[Version comparison data]

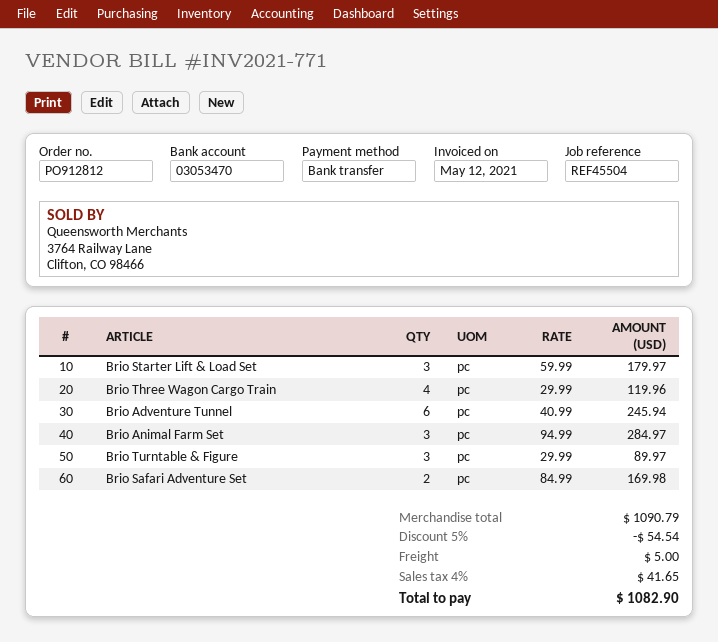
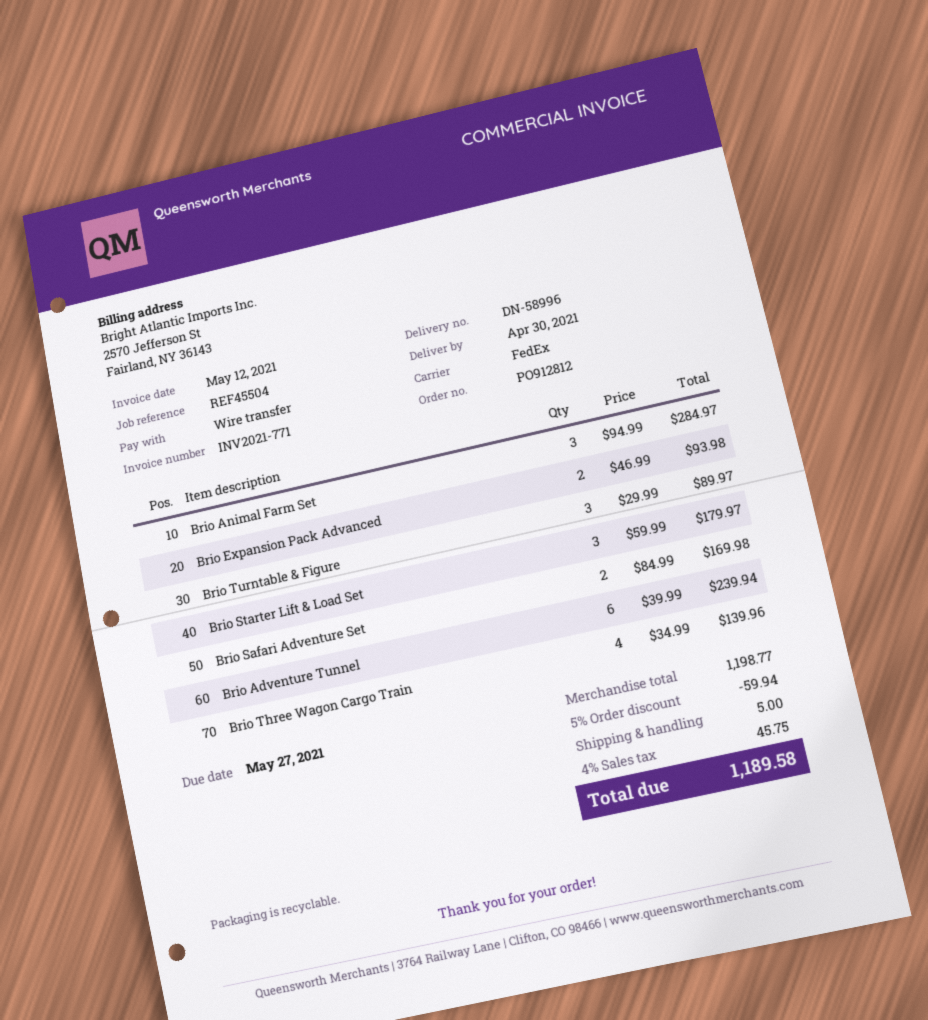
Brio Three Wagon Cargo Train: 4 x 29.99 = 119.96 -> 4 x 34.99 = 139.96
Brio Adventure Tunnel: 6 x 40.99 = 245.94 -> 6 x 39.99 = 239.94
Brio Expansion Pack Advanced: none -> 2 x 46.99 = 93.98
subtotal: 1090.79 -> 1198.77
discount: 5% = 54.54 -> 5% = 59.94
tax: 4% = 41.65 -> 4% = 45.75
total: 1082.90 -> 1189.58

* Task description: Scan the entries and show every line in which the word "Brio" is found.

* Solution for this task:
Brio Three Wagon Cargo Train: 4 x 29.99 = 119.96 -> 4 x 34.99 = 139.96
Brio Adventure Tunnel: 6 x 40.99 = 245.94 -> 6 x 39.99 = 239.94
Brio Expansion Pack Advanced: none -> 2 x 46.99 = 93.98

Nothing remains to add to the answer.